The probability that all 5 employees come to work is 32.77%

  1. Suppose you schedule 7 employees, what is the probability that at least 5 come to work?
# Find the probability that at least 5 come to work
1-pbinom( 4, 7 , .8)
## [1] 0.851968

The probability that at least 5 employees come to work is 85.2%

  1. It is really important that you have at least 5 servers show up! How many employees should you schedule in order to be 99% confident that at least 5 show up? Hint: there is no single formula for the answer here, so maybe use some kind of trial and error method.
# Find the number of how many employees should you schedule in order to be 99% confident that at least 5 show up
data.frame(employees_scheduled = c(5:15), prob = pbinom(q = 4, size = c(5:15), prob = .8, lower.tail = FALSE))
##    employees_scheduled      prob
## 1                    5 0.3276800
## 2                    6 0.6553600
## 3                    7 0.8519680
## 4                    8 0.9437184
## 5                    9 0.9804186
## 6                   10 0.9936306
## 7                   11 0.9980346
## 8                   12 0.9994188
## 9                   13 0.9998340
## 10                  14 0.9999540
## 11                  15 0.9999875

In order to be 99% confident that at least 5 employees show up, a minimum of 10 employees should be scheduled.

Question 7

  1. Generate a random sample of 10,000 numbers from a normal distribution with mean of 51 and standard deviation of 7. Store that data in object called rand_nums.
# Store a generated random sample of 10,000 numbers from a normal distribution with mean = 51 and sd = 7 into an object called rand_nums
rand_nums <- round(rnorm(n = 10000, mean = 51, sd = 7))
  1. Create a histogram of that random sample.
# Create a histogram
hist(rand_nums, breaks = 20)

Question 8

  1. How many values in your rand_nums vector are below 40?
# Find how many values in your rand_nums vector are below 40
table(rand_nums < 40)
## 
## FALSE  TRUE 
##  9488   512

There are 511 values in the rand_nums vector that are below 40.
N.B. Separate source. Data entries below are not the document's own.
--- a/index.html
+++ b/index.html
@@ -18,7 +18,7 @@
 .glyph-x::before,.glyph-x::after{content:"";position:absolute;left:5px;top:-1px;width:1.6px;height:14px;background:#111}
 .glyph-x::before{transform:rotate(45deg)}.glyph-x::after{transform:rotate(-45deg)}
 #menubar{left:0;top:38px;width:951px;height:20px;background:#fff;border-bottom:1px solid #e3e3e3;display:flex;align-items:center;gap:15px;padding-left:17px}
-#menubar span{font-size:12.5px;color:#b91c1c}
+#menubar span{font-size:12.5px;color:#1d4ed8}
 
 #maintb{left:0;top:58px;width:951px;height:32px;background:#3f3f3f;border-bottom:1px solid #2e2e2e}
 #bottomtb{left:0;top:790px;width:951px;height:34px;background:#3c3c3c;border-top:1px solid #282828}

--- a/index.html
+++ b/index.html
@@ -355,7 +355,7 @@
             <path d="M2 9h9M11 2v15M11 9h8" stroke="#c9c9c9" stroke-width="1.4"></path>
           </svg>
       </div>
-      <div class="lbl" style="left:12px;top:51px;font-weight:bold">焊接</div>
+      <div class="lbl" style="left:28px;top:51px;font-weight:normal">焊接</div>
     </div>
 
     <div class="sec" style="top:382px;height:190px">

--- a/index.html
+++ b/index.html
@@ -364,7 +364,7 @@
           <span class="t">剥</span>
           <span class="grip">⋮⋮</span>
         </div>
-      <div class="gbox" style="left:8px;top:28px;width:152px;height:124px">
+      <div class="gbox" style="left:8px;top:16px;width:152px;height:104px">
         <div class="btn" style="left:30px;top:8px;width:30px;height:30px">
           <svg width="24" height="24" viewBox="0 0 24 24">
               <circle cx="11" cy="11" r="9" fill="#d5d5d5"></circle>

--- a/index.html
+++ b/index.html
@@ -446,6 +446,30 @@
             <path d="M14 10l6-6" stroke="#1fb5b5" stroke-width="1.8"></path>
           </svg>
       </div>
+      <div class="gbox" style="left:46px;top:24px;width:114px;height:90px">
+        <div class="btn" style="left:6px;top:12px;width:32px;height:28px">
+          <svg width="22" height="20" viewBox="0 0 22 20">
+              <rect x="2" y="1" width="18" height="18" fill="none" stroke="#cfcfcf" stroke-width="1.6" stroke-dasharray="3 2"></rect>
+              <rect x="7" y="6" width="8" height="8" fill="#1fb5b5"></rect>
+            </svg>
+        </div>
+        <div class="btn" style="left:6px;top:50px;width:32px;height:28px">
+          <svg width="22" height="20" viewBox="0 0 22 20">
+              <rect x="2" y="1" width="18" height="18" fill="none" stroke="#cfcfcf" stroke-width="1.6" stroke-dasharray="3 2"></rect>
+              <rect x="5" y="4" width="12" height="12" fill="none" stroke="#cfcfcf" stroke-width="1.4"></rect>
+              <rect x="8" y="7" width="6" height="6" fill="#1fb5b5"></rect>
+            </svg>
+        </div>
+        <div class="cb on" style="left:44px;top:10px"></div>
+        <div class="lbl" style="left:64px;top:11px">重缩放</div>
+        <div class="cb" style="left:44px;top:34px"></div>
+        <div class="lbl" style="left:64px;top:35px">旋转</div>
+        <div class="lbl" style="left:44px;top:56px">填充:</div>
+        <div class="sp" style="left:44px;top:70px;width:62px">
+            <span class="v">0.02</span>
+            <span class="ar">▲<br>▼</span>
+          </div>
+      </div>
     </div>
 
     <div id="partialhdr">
  1. For a theoretical normal distribution, how many of those 10,000 values would you expect to be below 40?
# Find how many of those 10,000 values would you expect to be below 40
pnorm(q = 40, mean = 51, sd = 7) * 10000
## [1] 580.4157

For a theoretical normal distribution, about 580 of those 10,000 values are expected to be below 40.

  1. Is your answer in part a reasonably close to your answer in part b?

Yes, they are reasonably close because the sample size is 10000, which is a very large sample.